Study material:
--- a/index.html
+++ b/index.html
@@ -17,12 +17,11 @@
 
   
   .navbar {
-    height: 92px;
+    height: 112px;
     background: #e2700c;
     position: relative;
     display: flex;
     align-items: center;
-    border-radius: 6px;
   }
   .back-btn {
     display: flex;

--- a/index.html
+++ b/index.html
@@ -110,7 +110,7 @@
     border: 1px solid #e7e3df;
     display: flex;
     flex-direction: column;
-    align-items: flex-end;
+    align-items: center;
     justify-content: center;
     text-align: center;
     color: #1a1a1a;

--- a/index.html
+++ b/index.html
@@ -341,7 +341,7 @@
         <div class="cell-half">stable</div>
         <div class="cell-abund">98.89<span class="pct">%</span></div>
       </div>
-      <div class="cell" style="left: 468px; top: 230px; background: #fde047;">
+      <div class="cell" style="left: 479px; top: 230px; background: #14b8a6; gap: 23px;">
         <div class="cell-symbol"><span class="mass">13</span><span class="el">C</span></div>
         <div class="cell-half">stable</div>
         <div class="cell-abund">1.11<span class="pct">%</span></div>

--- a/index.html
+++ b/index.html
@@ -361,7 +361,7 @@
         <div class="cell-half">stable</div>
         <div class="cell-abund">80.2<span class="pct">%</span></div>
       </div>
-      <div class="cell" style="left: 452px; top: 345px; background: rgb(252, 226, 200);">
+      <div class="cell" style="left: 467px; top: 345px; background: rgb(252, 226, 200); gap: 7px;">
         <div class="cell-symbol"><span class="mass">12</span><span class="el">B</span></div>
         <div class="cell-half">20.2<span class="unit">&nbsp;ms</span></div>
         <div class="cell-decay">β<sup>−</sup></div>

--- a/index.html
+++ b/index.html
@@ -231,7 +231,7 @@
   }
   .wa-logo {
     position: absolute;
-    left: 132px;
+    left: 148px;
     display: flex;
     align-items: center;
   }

--

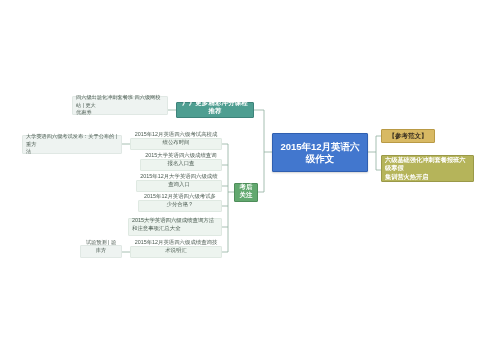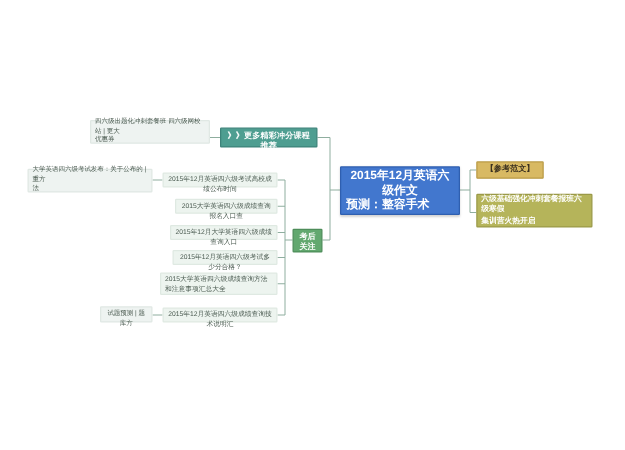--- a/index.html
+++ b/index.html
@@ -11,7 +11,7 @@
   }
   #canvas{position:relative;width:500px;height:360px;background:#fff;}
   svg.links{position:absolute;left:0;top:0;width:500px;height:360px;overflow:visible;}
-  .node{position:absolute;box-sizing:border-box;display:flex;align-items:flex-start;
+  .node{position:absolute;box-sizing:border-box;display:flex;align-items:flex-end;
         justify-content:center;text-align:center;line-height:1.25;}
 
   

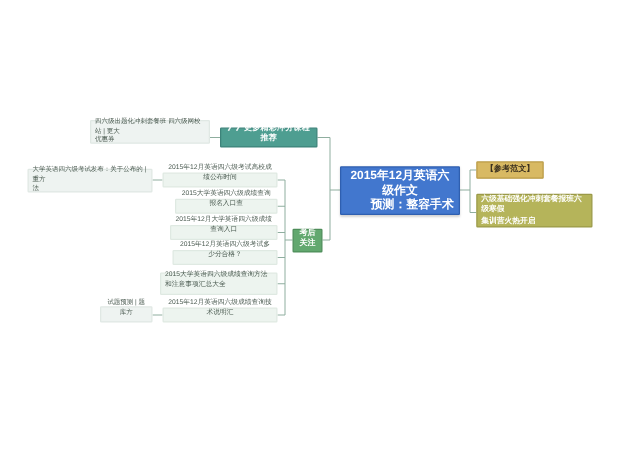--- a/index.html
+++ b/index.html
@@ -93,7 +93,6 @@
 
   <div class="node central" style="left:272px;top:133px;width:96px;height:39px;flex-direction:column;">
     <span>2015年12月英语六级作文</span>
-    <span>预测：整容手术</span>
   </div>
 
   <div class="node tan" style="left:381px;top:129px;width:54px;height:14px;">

---

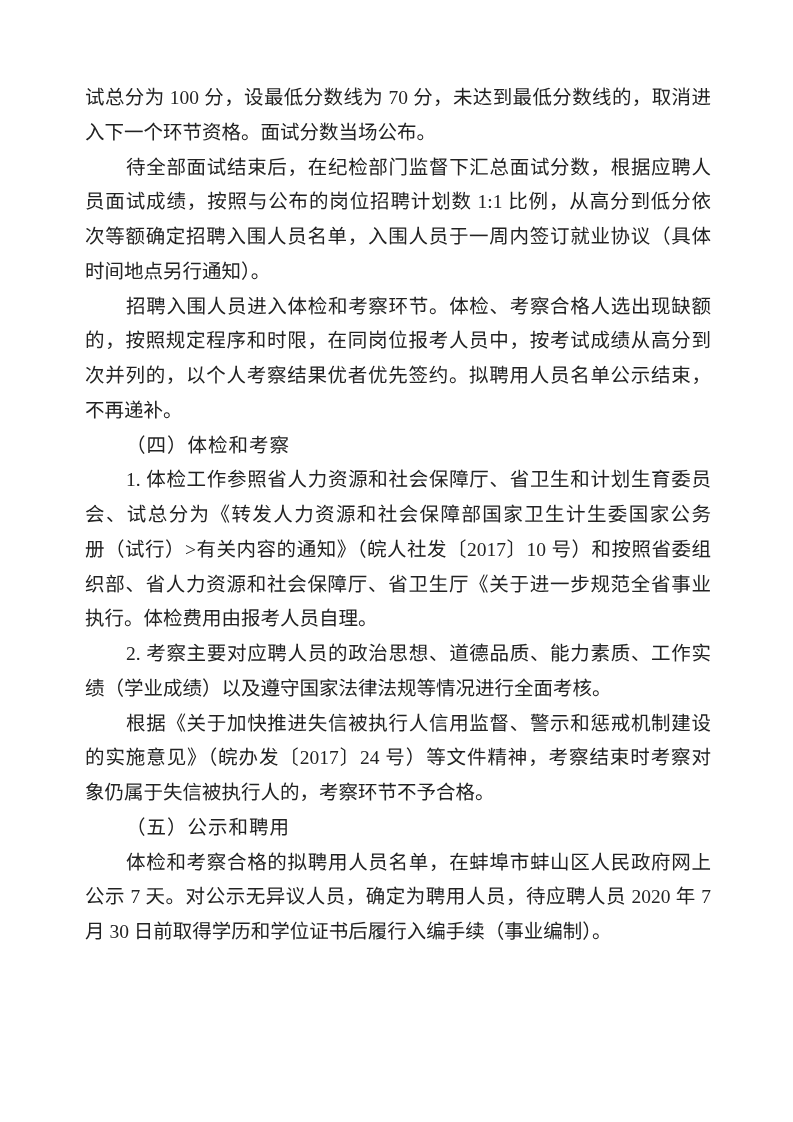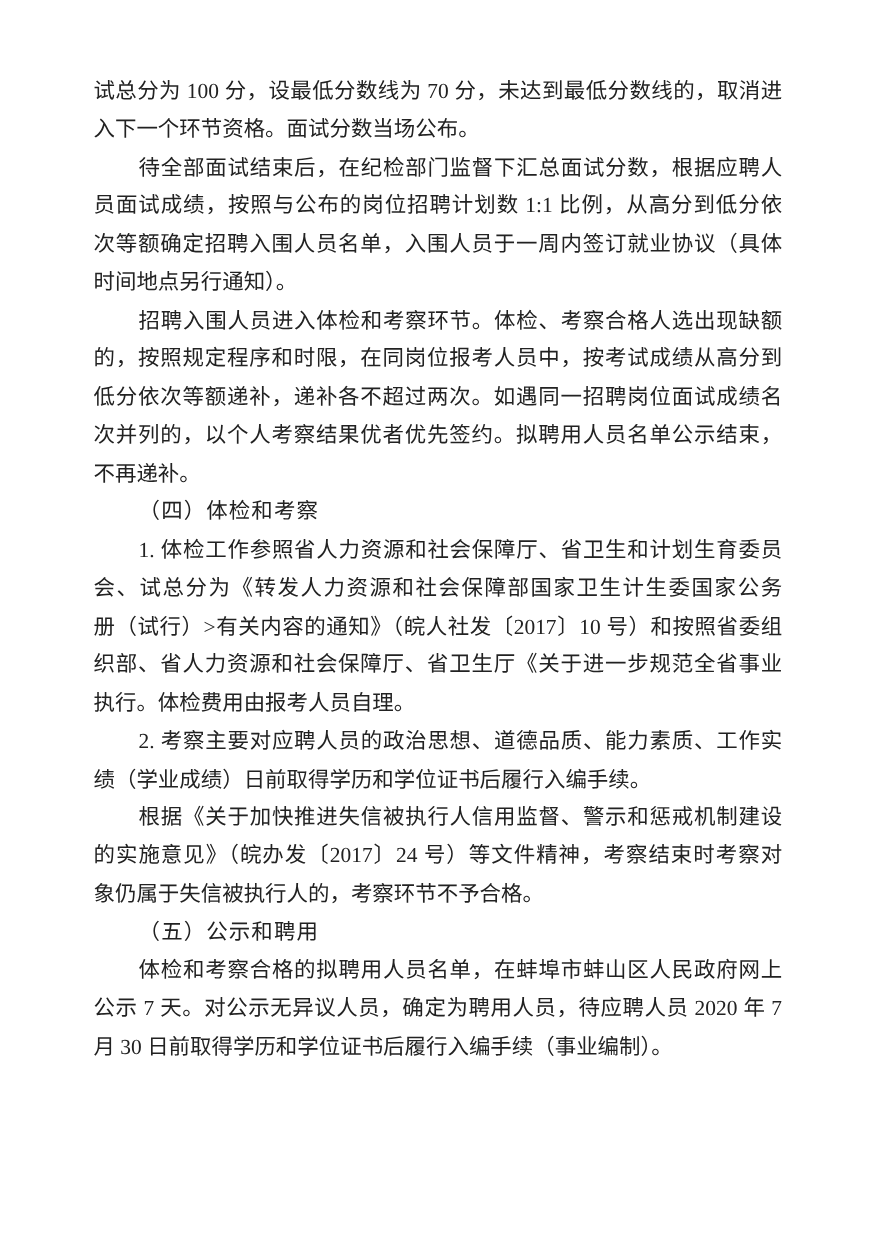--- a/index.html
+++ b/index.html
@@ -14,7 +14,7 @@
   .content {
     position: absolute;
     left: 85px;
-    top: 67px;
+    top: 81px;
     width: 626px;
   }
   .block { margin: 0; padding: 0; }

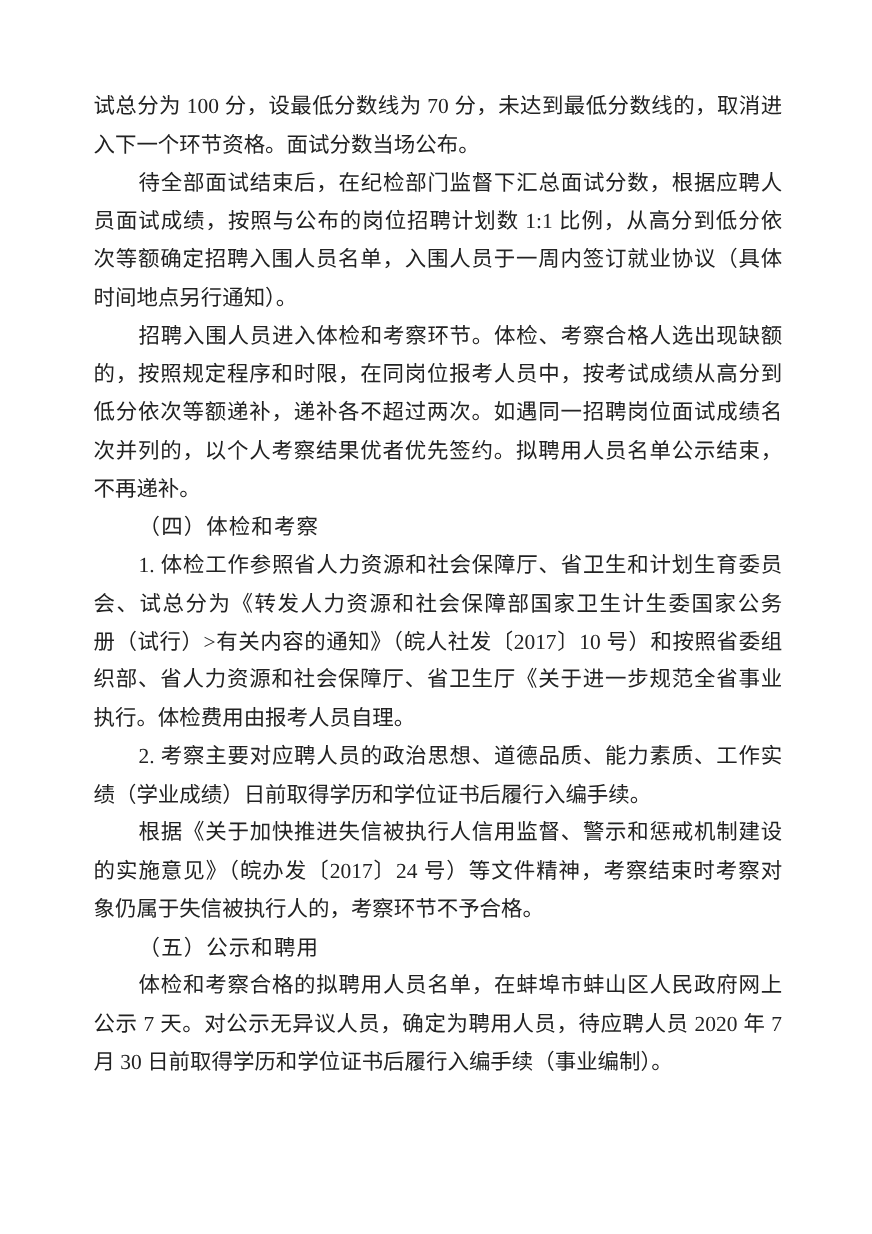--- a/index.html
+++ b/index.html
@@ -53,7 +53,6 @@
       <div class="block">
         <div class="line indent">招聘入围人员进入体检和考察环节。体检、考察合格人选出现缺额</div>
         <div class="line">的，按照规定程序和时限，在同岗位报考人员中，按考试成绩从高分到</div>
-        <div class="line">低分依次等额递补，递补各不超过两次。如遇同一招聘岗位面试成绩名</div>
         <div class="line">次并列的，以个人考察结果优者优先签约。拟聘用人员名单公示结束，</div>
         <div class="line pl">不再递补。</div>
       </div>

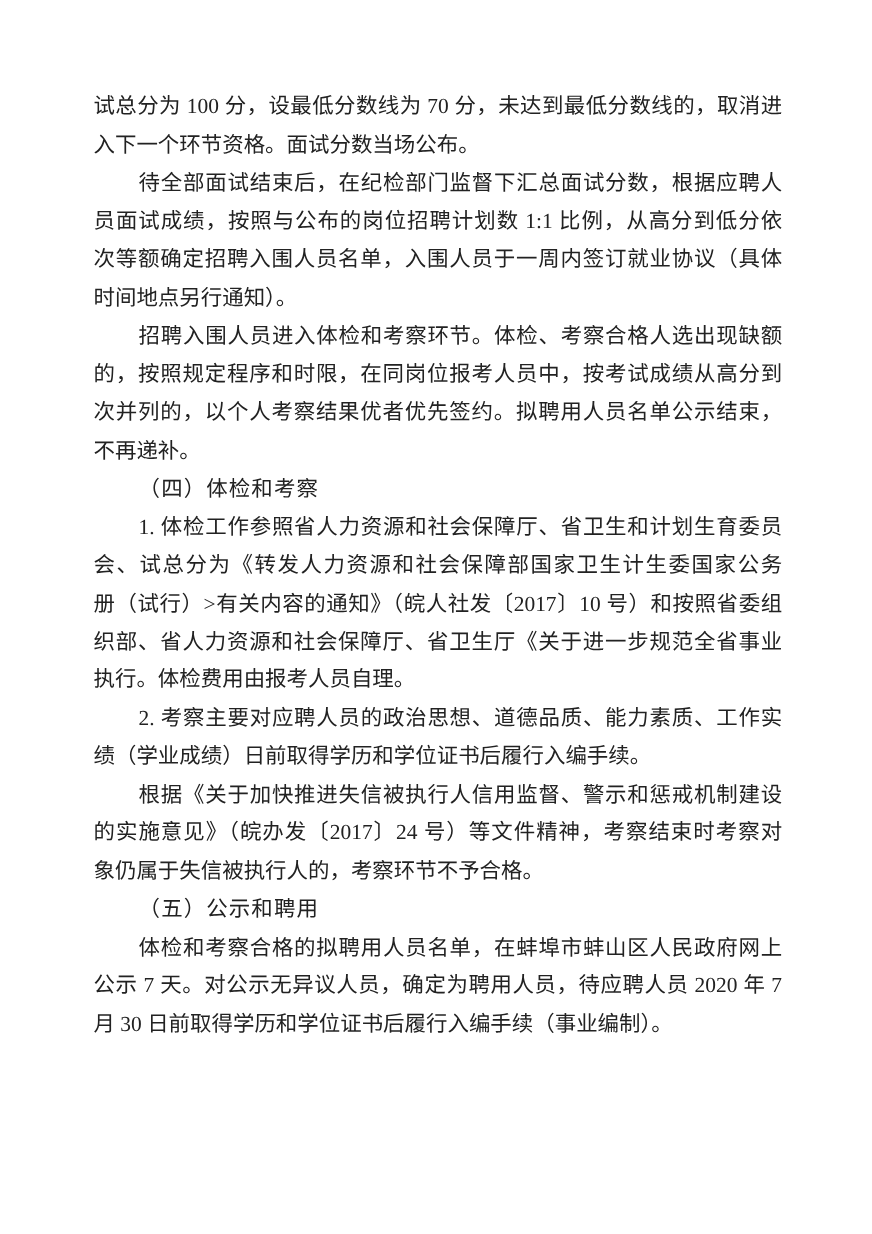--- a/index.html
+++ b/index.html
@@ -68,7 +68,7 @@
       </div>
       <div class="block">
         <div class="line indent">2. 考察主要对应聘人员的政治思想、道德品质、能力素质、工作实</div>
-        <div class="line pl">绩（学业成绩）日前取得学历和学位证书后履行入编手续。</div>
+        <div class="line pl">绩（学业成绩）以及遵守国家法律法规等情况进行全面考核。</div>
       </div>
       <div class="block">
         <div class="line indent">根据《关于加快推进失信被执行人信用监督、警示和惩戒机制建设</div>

Work item: Find "column" in the data above. Report each line where it appears.

Result of the exercise:
     flex-direction: column;
   <div class="node central" style="left:272px;top:133px;width:96px;height:39px;flex-direction:column;">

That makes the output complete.